Once you are editing your .grassrc6 file, you simply need to change the GRASS_GUI line

GRASS_GUI: tcltk

OR

GRASS_GUI: wxpython

...will set the default GUI to either TclTk or wxPython.

Simpler than that (and less risk of messiness with line endings) is to use g.gisenv to edit GRASS variables in the GISRC file:

g.gisenv set=GRASS_GUI=tcltk
or
g.gisenv set=GRASS_GUI=wxpython

will achieve the same as the above, or use g.gui as Martin suggested. BUT, it's not true that there is no other way to change the GUI settings, on Windows at least:
The grassXX.bat start-up script has always accepted arguments -text, -gui or -tcltk and was recently extended to also accept -wxpython.

Paul

On Sun, 1 Feb 2009, Macsurfcat wrote:

Paul Kelly wrote:

it's not true that there is no other way to change the GUI settings, on Windows at least:
The grassXX.bat start-up script has always accepted arguments -text, -gui or -tcltk and was recently extended to also accept -wxpython.

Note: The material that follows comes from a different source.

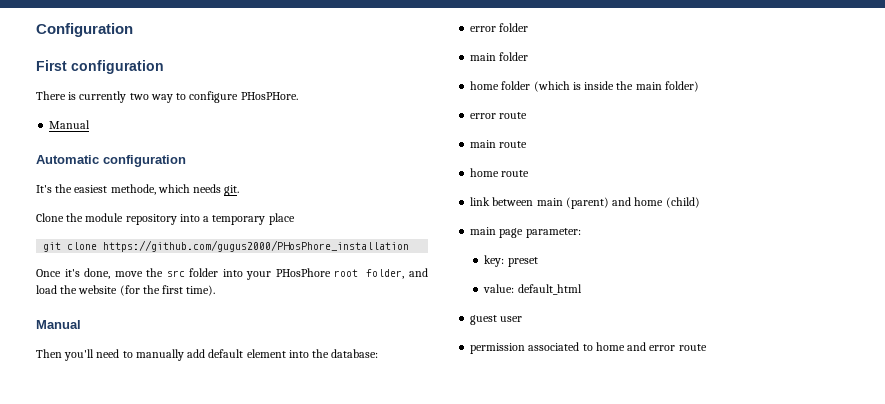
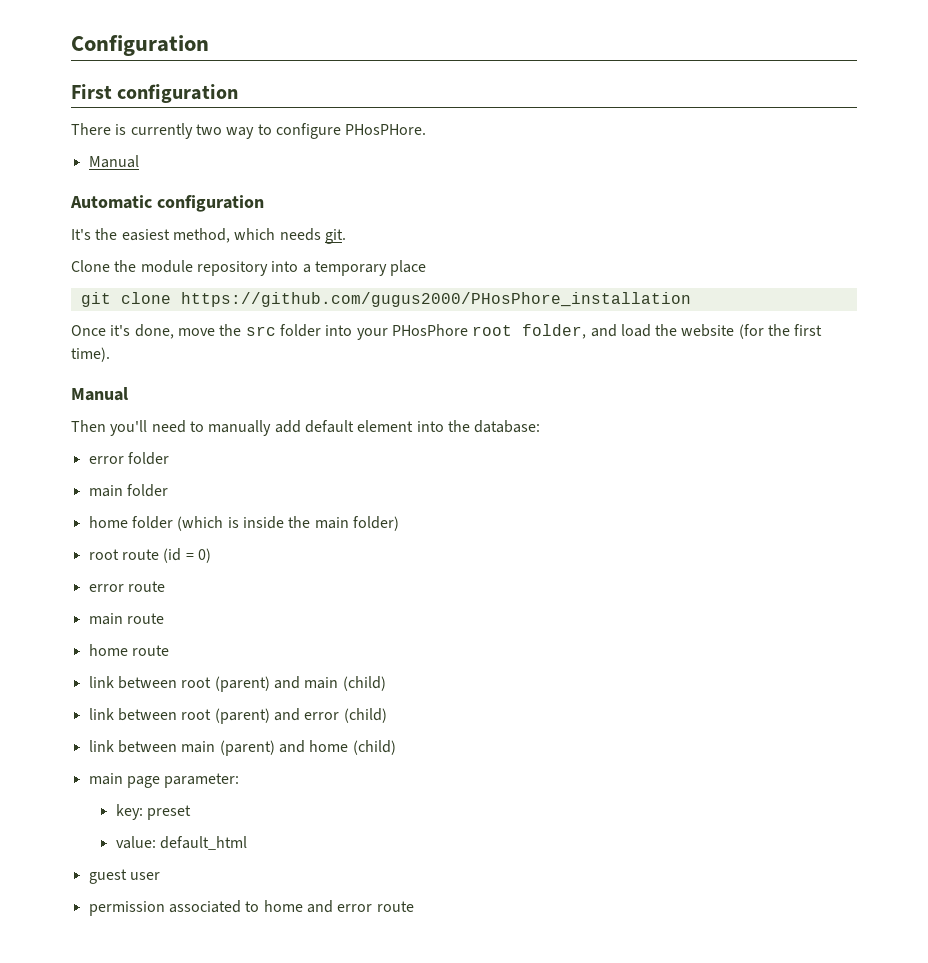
[110,184,156,195] methode, -> [172,228,230,243] method,
(699, 86) none -> [88,548,211,563] // root route (id = 0)
(530, 173) none -> [88,676,386,692] [88,708,387,724] // link between root (parent) and main (child) // link between root (parent) and error (child)

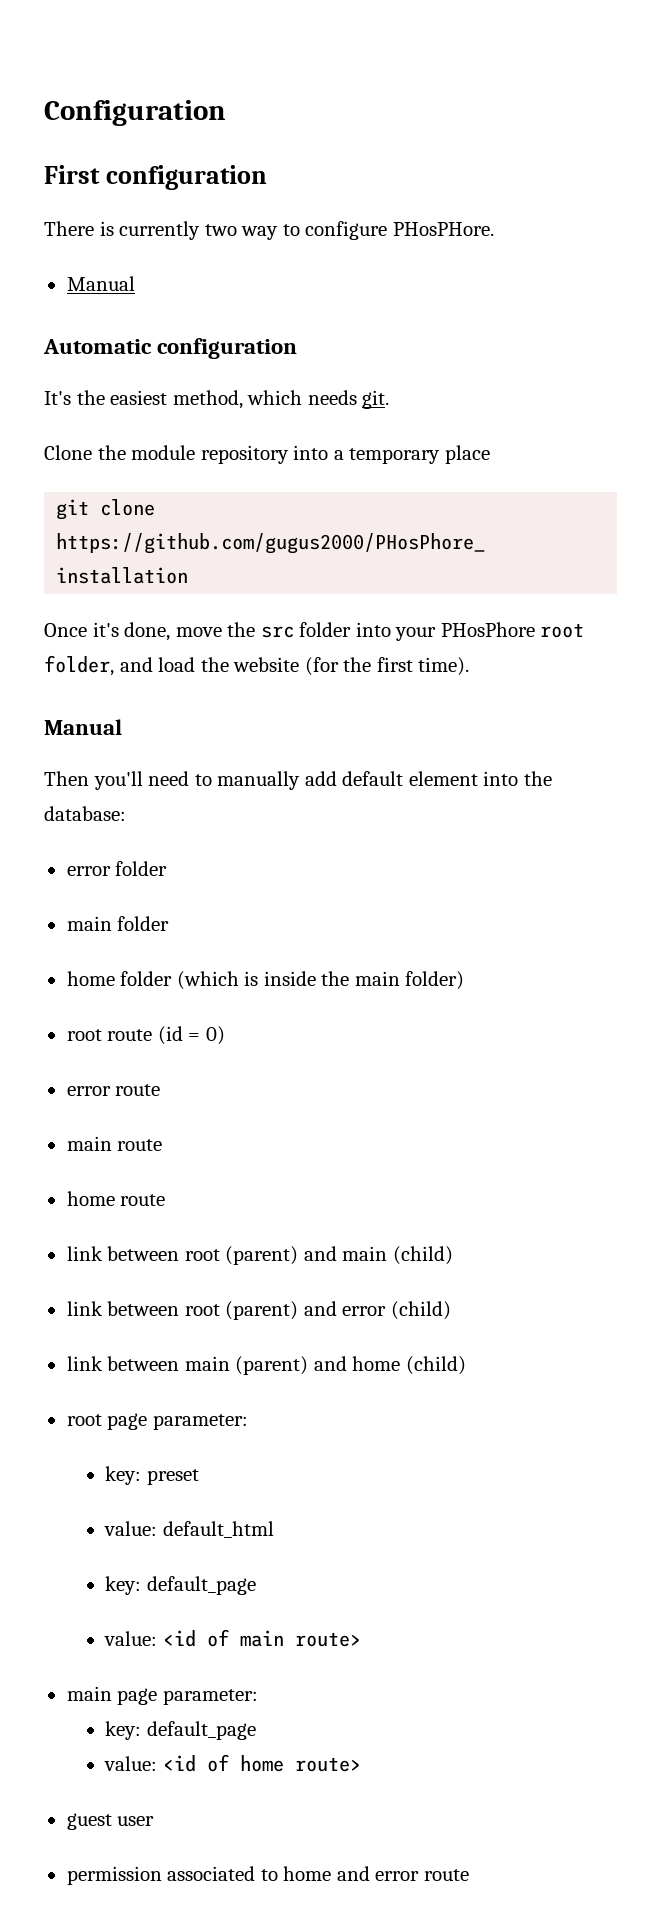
[88,773,123,785] main -> [66,1414,102,1426] root
(247, 843) none -> [104,1576,256,1595] [103,1629,361,1647] [66,1686,258,1705] [104,1721,256,1740] [103,1754,361,1772] // key: default_page // value: <id of main route> // main page parameter: // key: default_page // value: <id of home route>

Yes, I reset default gui via g.gisenv with resultant change to GISRC file. However, at startup "tcltk' reasserts itself regardless.

Ah, the problem is that the Windows start-up script in 6.3.x doesn't know what to do with a "wxpython" GRASS_GUI setting. So it starts the Tcl/Tk GUI anyway. This was corrected a couple of weeks ago and the correct behaviour will be in 6.4.0.